The tone of the movie is subdued and reflective. It does not defend pornography, but regards it with subdued nostalgia for a more innocent time. In the Senate hearings, a father testifies that his son died while attempting to tie himself up in a manner he saw in one of Klaw's bondage films.  The movie feels sympathy for the father. The movie also lets us see that Irving and Paula Klaw were not evil. In fact, they treated Bettie and the other models like family. The film presents their photo sessions as light hearted and fun. And their clients, such as pioneering fetish photographer and bondage artist John Willie, were so awed by the opportunity to photograph beautiful women like Bettie Page, that they treat the models as Goddesses.
 
 

Bettie abruptly disappeared into a life devoted to Jesus and was resolutely private about her life until her passing in December 2008. But she was never apologetic about her career choices.
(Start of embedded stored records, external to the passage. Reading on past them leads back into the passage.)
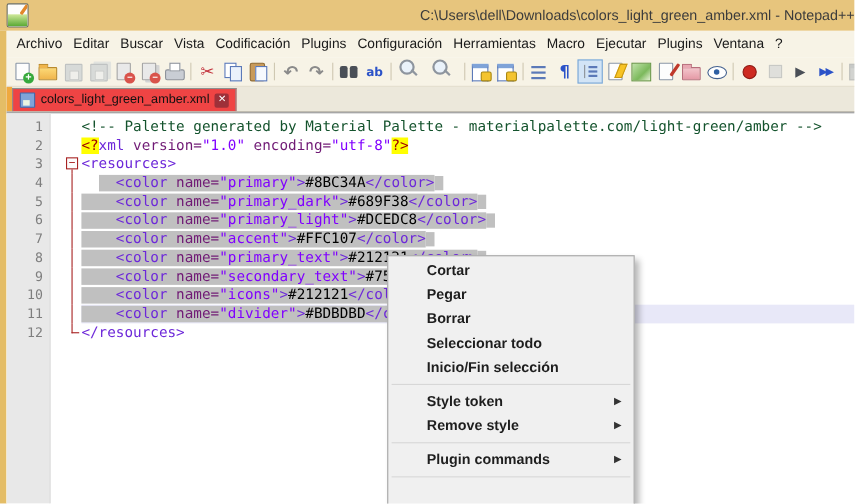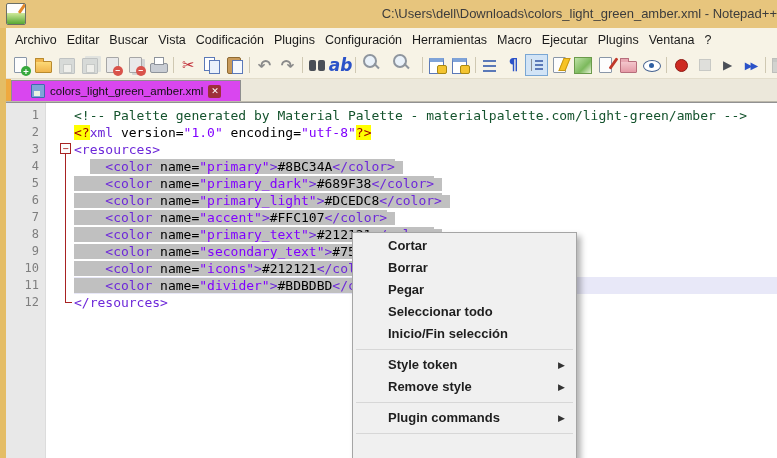--- a/index.html
+++ b/index.html
@@ -33,7 +33,7 @@
   .c-gray{color:#8a8a8a;font-size:16px;font-weight:bold;}
   .c-blue{color:#2B52C8;font-weight:bold;}
   .big{font-size:15px;}
-  .ital{font-style:italic;font-size:17px;}
+  .ital{font-size:11px;}
   .c-dark{color:#4A4F57;font-size:12px;}
   .multi{color:#2B52C8;font-size:10px;letter-spacing:-2px;font-weight:bold;}
   .c-green{color:#2F9E3B;}

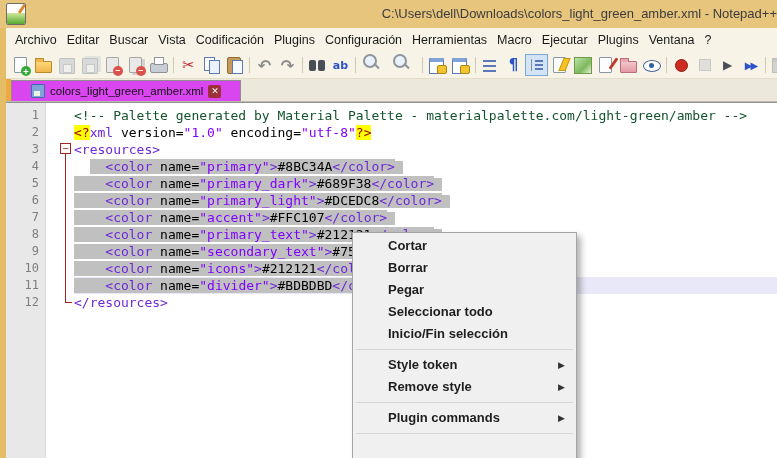--- a/index.html
+++ b/index.html
@@ -105,8 +105,8 @@
   .tabbar{height:22px;background:#ECE8DB;display:flex;align-items:flex-end;
     border-bottom:1px solid #BDB9AC;flex:none;}
   .tab-accent{width:5px;height:22px;background:#EFA93F;flex:none;}
-  .tab{height:20px;background:#d946ef;border:1px solid #8E8E8E;border-bottom:none;
-    display:flex;align-items:center;padding:0 19px;gap:5px;font-size:11.5px;color:#111;}
+  .tab{height:20px;background:#ef4444;border:1px solid #8E8E8E;border-bottom:none;
+    display:flex;align-items:center;padding:0 6px;gap:5px;font-size:11.5px;color:#111;}
   .tab-save{width:12px;height:12px;background:#7FA3D8;border:1px solid #3E69AD;border-radius:1px;position:relative;flex:none;}
   .tab-save::after{content:"";position:absolute;left:2px;bottom:1px;width:6px;height:5px;background:#EAF4E2;}
   .tab-close{width:13px;height:13px;background:#9E3039;border-radius:2px;color:#fff;

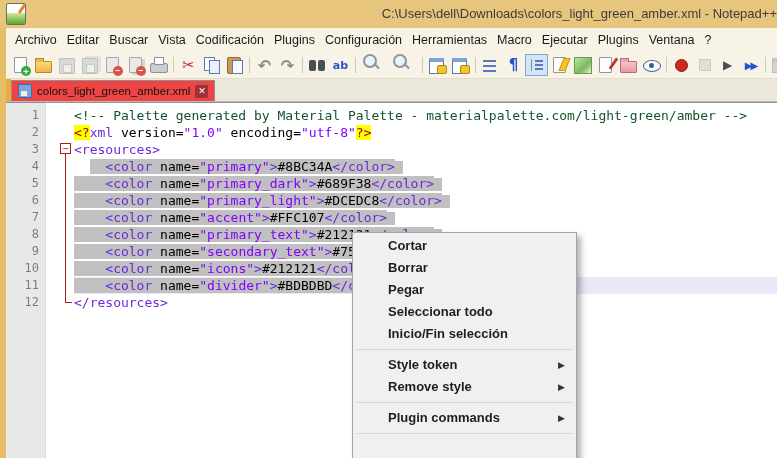--- a/index.html
+++ b/index.html
@@ -126,7 +126,7 @@
   .eolstub{display:inline-block;width:8px;height:13px;background:#C0C0C0;vertical-align:middle;}
   .s-com{color:#14532d;}
   .s-tag{color:#6d28d9;}
-  .s-attr{color:#000000;}
+  .s-attr{color:#701a75;}
   .s-val{color:#8000FF;}
   .s-txt{color:#000;}
   .s-decl{color:#A00000;background:#FFFF00;}

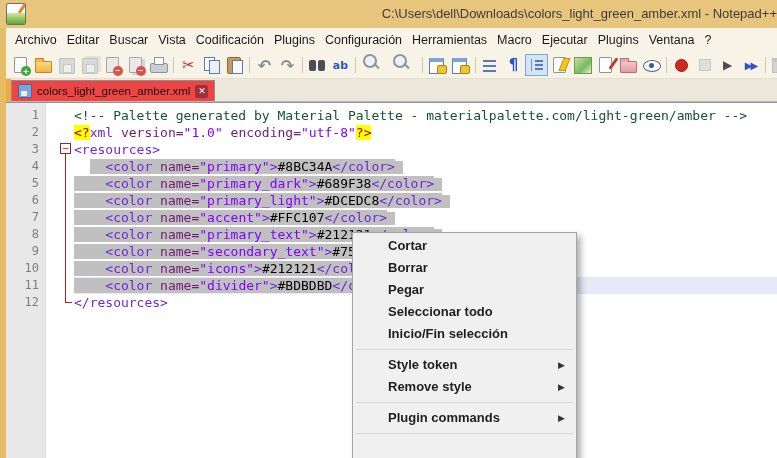--- a/index.html
+++ b/index.html
@@ -288,8 +288,8 @@
   </div>
   <div class="ctx">
       <div class="ctx-item"><span>Cortar</span></div>
+      <div class="ctx-item"><span>Pegar</span></div>
       <div class="ctx-item"><span>Borrar</span></div>
-      <div class="ctx-item"><span>Pegar</span></div>
       <div class="ctx-item"><span>Seleccionar todo</span></div>
       <div class="ctx-item"><span>Inicio/Fin selección</span></div>
       <div class="ctx-sep"></div>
Harron respects this; “It was only after Adam and Eve sinned that they had to put clothes on,” is Page’s attitude at the end of the film when she is passing out church pamphlets in the park.  
 
And that in a nutshell was the fascinating life of Bettie Page. She did not know she was involved in what society and religion considered to be sin until society and religion placed their guilt and their sinful thoughts over on to her. People who campaign against ‘smut’ usually do so because of their own sinful thoughts. It is so much easier to point the finger at others and to place the blame on the ills of society than it is to come to terms with one's own sexuality.  
 
The government succeeded in closing down Irving Klaw. They won the battle but lost the war when it comes to fetish-oriented erotica. Klaw burned most of his photos but his sister saved about twenty percent and those pictures have been viewed by millions of people over the Internet.
 
 

And Bettie Page is more notorious than ever.